All of lore.kernel.org
 help / color / mirror / Atom feed
* [Regression w/ patch] Restore network resistance to weird ICMP messages
@ 2016-11-10 18:47 Vicente Jiménez
  2016-11-10 19:07 ` David Miller
  0 siblings, 1 reply; 6+ messages in thread
From: Vicente Jiménez @ 2016-11-10 18:47 UTC (permalink / raw)
  To: David S. Miller, Alexey Kuznetsov, James Morris,
	Hideaki YOSHIFUJI, Patrick McHardy
  Cc: linux-kernel, netdev

[-- Attachment #1: Type: text/plain, Size: 2187 bytes --]
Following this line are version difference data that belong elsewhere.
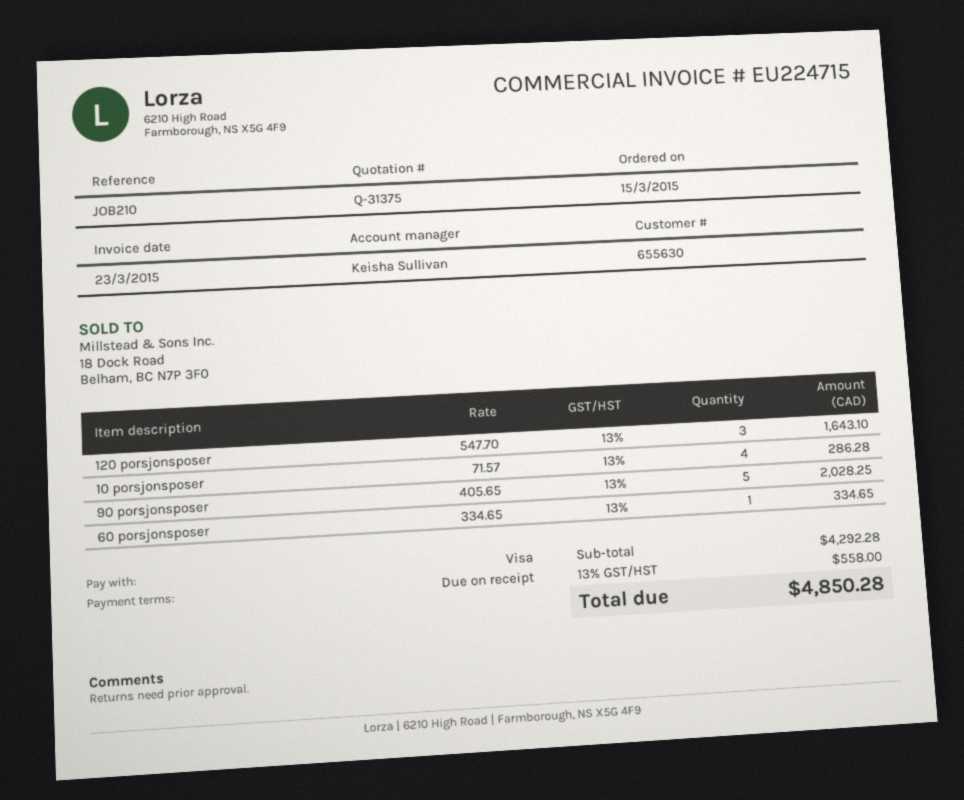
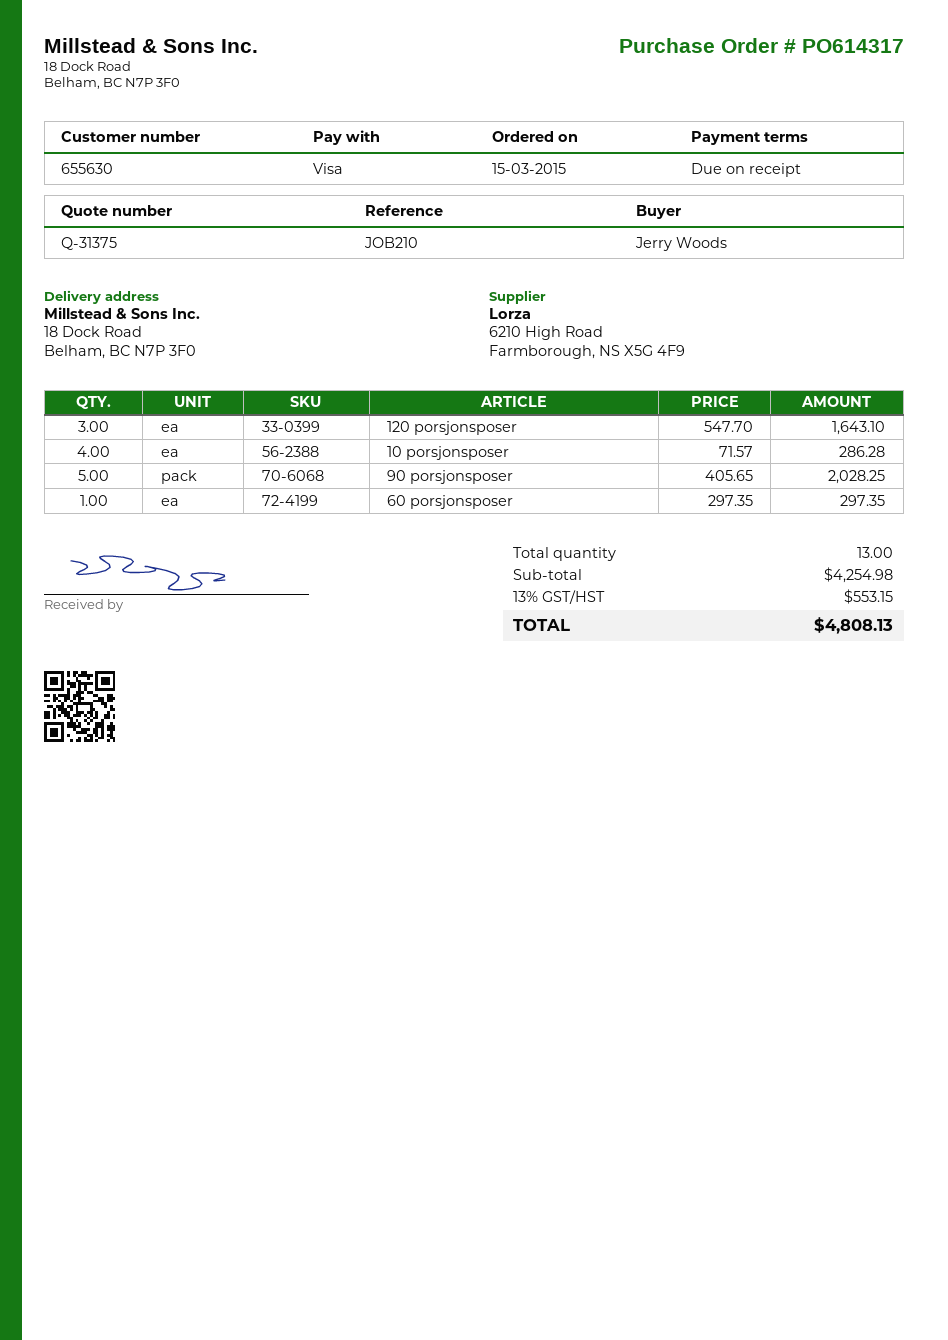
60 porsjonsposer: 1 x 334.65 = 334.65 -> 1 x 297.35 = 297.35
subtotal: 4292.28 -> 4254.98
tax: 13% = 558.00 -> 13% = 553.15
total: 4850.28 -> 4808.13

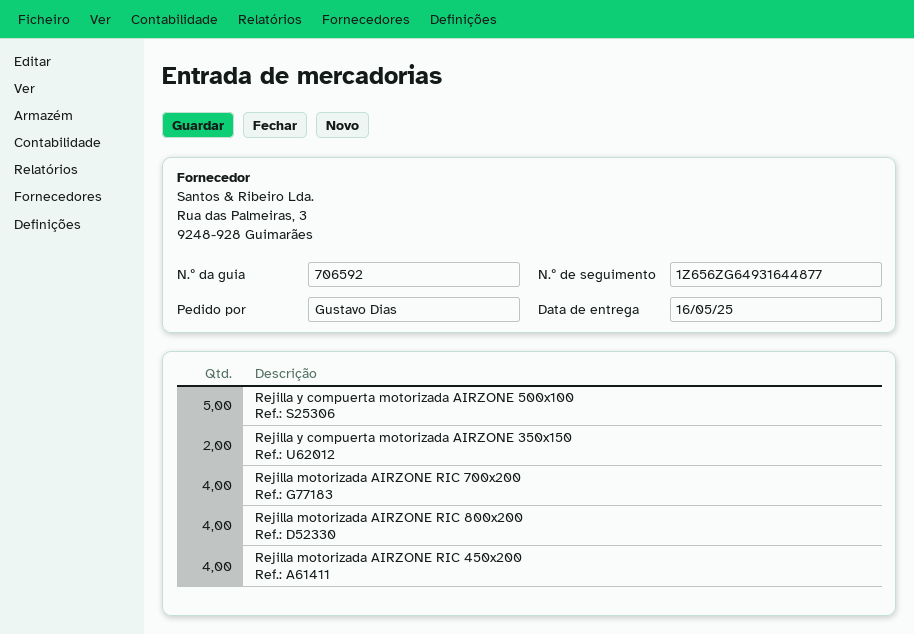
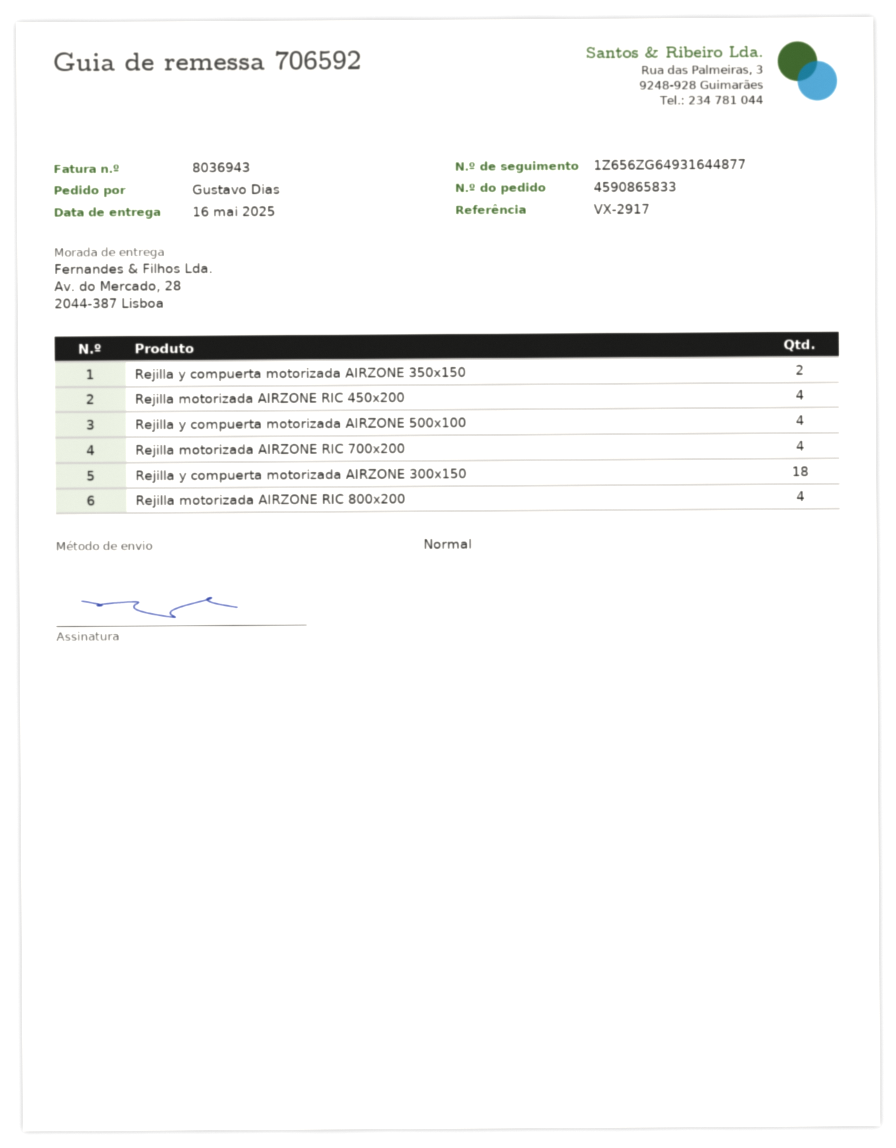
Rejilla y compuerta motorizada AIRZONE 500x100: 5 -> 4
Rejilla y compuerta motorizada AIRZONE 300x150: none -> 18

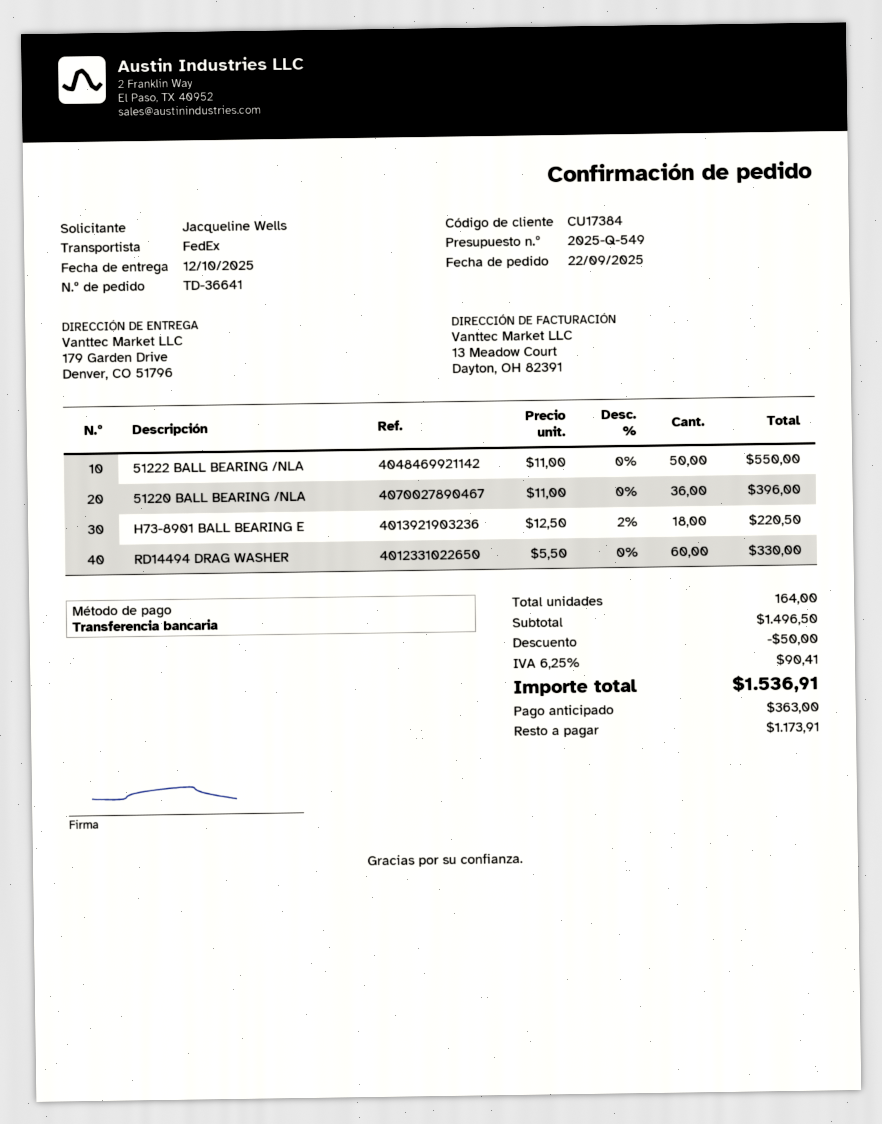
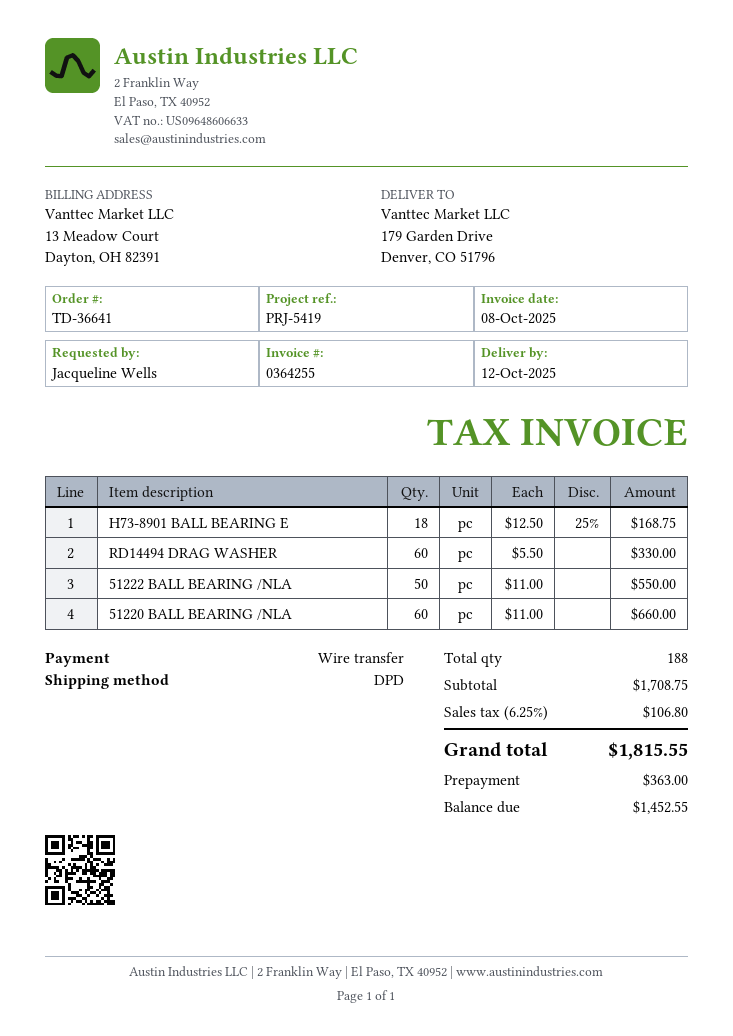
shipping method: FedEx -> DPD
51220 BALL BEARING /NLA: 36 x 11.00 = 396.00 -> 60 x 11.00 = 660.00
H73-8901 BALL BEARING E: 18 x 12.50 - 2% = 220.50 -> 18 x 12.50 - 25% = 168.75
total quantity: 164 -> 188
subtotal: 1496.50 -> 1708.75
discount: 50.00 -> none
tax: 6.25% = 90.41 -> 6.25% = 106.80
total: 1536.91 -> 1815.55
balance: 1173.91 -> 1452.55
Handle weird ICMP fragmentation needed messages with next hop MTU
equal to (or exceeding) dropped packet size

Fixes: 46517008e116 ("ipv4: Kill ip_rt_frag_needed().")

In a large corporate network, we spotted this weird ICMP message after
a long troubleshooting. See attached capture file. Those ICMP "network
unreachable - fragmentation needed and don't fragment bit set"
messages are sent by a router that drop 1500 bytes IP packets and fill
the next hop MTU ICMP field with 1500.

Those messages cause the TCP connection to stall but only on newer
kernels. Older kernels set path MTU to 1492 and communicates
successfully.

After checking code and commit history, I spotted how commit
46517008e116 ("ipv4: Kill ip_rt_frag_needed().") from June 2012
changed ICMP messages handling by removing ip_rt_frag_needed function.

The relevant part of the ip_rt_frag_needed function that was removed is:

if (new_mtu < 68 || new_mtu >= old_mtu) {
        /* BSD 4.2 derived systems incorrectly adjust
         * tot_len by the IP header length, and report
         * a zero MTU in the ICMP message.
         */
        if (mtu == 0 &&
            old_mtu >= 68 + (iph->ihl << 2))
                old_mtu -= iph->ihl << 2;
        mtu = guess_mtu(old_mtu);
}


This condition handled the cases when next hop MTU where zero (less
than 68). Now this is handled by the protocol and fixed by commit
68b7107b6298 "ipv4: icmp: Fix pMTU handling for rare case".

But the rarest case when (next hop MTU) new_mtu >= old_mtu (dropped
packet length) was also removed. This commit restores this check.
Instead of using a table lookup like function guess_mtu uses, it just
try to set the path MTU decrementing by 2 bytes the dropped packet
size.

In our case, setting the path MTU to just 1498 (one iteration) worked.
This solution should converge in any case to a good value by small
steps. I don't think there's a need to a more complex solution.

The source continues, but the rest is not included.